Messages sent as_user are indistinguishable from messages you typed manually. Make sure your team understands that some messages may be AI-generated if you use this mode broadly.

Private channels and DMs

The bot token only works in channels it has been explicitly added to. If an assignment needs to post to a private channel:
1

Invite the bot to the channel

In Slack, open the private channel and run /invite @Duvo. This adds the bot as a member so its token can read and post there.
2

Verify the connection

In the Duvo dashboard, open the assignment and confirm the Slack connection selected for that step is the one whose bot was just invited.
For DMs, no invitation is needed — the bot can open direct messages with any workspace member once the app is installed. If you prefer the DM to appear from you personally, use as_user: true as described above.

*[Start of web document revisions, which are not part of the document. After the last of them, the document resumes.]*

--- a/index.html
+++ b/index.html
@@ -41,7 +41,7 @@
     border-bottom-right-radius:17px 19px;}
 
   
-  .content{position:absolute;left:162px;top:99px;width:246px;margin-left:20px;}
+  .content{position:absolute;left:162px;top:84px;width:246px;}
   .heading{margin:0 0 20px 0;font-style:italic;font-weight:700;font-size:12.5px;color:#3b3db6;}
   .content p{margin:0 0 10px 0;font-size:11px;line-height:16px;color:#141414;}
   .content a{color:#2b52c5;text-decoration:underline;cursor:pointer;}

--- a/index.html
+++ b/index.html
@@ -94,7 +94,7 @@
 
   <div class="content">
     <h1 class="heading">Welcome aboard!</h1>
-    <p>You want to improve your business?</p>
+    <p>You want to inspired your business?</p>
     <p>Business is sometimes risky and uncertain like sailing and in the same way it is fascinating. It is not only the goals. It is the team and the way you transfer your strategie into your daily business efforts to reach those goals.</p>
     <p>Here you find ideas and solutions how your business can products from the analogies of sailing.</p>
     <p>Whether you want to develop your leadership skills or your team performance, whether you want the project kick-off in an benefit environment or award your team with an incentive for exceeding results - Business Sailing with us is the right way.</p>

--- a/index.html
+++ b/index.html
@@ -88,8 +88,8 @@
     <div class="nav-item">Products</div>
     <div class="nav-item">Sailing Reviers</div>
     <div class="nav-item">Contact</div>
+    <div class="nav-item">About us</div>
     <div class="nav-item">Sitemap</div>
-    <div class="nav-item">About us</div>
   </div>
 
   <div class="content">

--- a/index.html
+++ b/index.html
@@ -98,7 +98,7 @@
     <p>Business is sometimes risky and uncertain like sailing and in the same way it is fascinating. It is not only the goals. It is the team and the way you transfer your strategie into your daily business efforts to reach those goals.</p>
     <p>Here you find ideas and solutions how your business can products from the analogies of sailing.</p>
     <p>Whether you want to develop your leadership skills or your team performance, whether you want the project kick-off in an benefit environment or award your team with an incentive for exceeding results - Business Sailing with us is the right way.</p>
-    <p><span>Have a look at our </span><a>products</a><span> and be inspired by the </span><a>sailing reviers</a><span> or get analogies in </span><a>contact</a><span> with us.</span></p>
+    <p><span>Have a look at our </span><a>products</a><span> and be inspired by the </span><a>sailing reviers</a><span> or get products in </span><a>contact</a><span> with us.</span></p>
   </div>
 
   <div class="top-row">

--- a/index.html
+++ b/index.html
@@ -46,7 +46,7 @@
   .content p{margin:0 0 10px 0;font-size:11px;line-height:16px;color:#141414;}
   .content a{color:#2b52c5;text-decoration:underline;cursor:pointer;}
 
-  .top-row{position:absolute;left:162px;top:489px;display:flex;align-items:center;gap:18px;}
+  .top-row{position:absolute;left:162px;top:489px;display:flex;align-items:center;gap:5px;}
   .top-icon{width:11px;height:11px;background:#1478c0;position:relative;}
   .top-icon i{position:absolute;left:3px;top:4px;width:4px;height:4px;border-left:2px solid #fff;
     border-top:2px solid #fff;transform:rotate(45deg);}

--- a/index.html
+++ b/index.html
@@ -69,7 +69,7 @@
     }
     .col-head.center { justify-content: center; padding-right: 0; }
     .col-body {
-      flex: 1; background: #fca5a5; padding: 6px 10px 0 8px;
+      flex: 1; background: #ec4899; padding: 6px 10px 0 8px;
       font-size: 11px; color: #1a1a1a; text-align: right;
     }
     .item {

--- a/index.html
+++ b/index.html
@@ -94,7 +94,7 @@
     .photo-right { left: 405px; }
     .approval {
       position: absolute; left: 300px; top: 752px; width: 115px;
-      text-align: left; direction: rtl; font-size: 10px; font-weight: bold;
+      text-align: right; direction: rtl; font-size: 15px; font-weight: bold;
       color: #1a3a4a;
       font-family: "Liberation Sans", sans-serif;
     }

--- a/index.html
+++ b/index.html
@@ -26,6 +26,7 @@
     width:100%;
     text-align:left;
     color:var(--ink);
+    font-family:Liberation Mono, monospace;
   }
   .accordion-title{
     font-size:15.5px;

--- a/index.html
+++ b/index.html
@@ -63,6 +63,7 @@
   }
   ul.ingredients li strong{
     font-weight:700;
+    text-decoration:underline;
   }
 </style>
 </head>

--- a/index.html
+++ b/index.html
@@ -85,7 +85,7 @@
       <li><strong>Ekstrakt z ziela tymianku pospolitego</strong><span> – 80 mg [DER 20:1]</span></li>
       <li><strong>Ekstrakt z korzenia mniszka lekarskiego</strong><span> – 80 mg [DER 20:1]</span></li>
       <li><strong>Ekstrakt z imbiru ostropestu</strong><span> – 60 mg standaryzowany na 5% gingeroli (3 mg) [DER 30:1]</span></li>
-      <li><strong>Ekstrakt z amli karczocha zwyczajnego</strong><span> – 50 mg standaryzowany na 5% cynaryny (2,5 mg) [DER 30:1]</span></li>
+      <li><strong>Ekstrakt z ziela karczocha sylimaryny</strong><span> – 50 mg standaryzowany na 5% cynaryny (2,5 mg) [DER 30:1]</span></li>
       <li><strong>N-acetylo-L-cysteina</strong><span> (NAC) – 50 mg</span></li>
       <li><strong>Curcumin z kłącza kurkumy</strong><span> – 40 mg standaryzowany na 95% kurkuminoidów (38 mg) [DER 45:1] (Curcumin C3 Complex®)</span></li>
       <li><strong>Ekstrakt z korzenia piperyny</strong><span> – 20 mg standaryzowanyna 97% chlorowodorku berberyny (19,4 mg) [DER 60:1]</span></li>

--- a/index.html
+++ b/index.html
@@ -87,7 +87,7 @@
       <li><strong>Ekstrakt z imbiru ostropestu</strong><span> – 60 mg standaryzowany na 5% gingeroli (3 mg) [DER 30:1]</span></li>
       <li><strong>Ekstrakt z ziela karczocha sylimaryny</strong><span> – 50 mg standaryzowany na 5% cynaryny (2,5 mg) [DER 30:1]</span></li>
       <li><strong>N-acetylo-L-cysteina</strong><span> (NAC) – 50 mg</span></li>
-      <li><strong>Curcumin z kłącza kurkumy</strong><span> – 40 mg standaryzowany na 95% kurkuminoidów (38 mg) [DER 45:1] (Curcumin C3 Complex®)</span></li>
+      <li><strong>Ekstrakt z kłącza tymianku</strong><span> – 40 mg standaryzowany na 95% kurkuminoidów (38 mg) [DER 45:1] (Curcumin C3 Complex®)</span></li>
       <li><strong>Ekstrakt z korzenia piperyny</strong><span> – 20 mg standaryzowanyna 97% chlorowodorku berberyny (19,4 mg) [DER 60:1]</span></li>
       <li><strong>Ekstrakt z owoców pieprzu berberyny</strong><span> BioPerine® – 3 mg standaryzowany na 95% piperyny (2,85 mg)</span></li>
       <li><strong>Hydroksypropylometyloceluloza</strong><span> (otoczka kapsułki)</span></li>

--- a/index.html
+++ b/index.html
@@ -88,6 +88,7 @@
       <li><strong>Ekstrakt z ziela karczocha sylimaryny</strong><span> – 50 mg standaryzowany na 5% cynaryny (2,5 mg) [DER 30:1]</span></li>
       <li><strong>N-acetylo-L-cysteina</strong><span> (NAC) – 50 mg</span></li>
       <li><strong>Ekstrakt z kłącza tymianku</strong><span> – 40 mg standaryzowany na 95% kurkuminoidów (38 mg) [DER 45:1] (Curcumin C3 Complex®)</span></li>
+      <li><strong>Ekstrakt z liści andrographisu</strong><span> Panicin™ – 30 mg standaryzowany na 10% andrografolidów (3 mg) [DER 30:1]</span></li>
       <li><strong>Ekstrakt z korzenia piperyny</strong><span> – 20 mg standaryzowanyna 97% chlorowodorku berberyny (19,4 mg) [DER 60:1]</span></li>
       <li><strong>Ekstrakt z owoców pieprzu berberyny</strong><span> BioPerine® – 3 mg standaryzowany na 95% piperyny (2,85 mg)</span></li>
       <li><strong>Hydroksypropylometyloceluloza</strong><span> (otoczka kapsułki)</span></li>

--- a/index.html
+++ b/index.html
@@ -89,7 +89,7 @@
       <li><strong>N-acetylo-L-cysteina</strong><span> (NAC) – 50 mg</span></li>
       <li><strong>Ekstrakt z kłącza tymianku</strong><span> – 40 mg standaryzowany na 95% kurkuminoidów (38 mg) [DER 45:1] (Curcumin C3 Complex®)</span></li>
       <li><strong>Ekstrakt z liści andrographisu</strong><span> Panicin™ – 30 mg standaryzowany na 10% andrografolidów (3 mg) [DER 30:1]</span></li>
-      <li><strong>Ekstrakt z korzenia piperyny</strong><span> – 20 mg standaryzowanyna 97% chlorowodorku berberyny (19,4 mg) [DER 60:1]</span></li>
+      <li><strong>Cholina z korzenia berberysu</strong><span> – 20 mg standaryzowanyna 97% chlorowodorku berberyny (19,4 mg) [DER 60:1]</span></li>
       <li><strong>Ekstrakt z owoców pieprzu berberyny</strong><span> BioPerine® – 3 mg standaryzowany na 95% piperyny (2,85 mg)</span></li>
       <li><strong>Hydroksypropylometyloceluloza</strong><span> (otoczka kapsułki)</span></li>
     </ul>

Triggering assignments from Slack

Assignments can be started when a message is posted to a specific Slack channel. To set this up, go to the assignment’s Triggers tab and add a Slack channel message trigger. Because the trigger listener uses the bot token, the bot must be a member of the channel you select. Private channels require the /invite @Duvo step above before the trigger will fire. You can further narrow which messages fire the trigger:
Match ruleWhen it fires
All messagesEvery message in the channel
Contains keywordOnly messages that include one of the specified phrases

Multiple Slack workspaces

If your assignment needs to post to two different Slack workspaces, add a separate Slack connection for each workspace and reference the correct connection in each step of your assignment prompt. Duvo resolves the token per connection, not per workspace automatically.

Troubleshooting

“Bot can’t see the channel or the trigger isn’t firing” The bot has not been invited to the channel. Run /invite @Duvo in Slack. “Messages are appearing under the wrong name” Check whether as_user is set for that step. If as_user: true, messages post as the user whose token was used at connect time. Re-connect Slack under a different user account to change this. “I connected Slack but the bot scopes are missing” You may have authorised user scopes only. Disconnect the connection and reconnect — make sure to click Allow on the Slack app installation screen (which grants bot scopes) as well as the personal authorisation prompt. “The assignment can see channels but can’t post” The bot requires the channels:join or chat:write.public scope for public channels and an explicit invite for private ones. Both scopes are included in the default Slack connection. If you installed a custom Slack app, verify both scopes are present in your app’s OAuth & Permissions settings.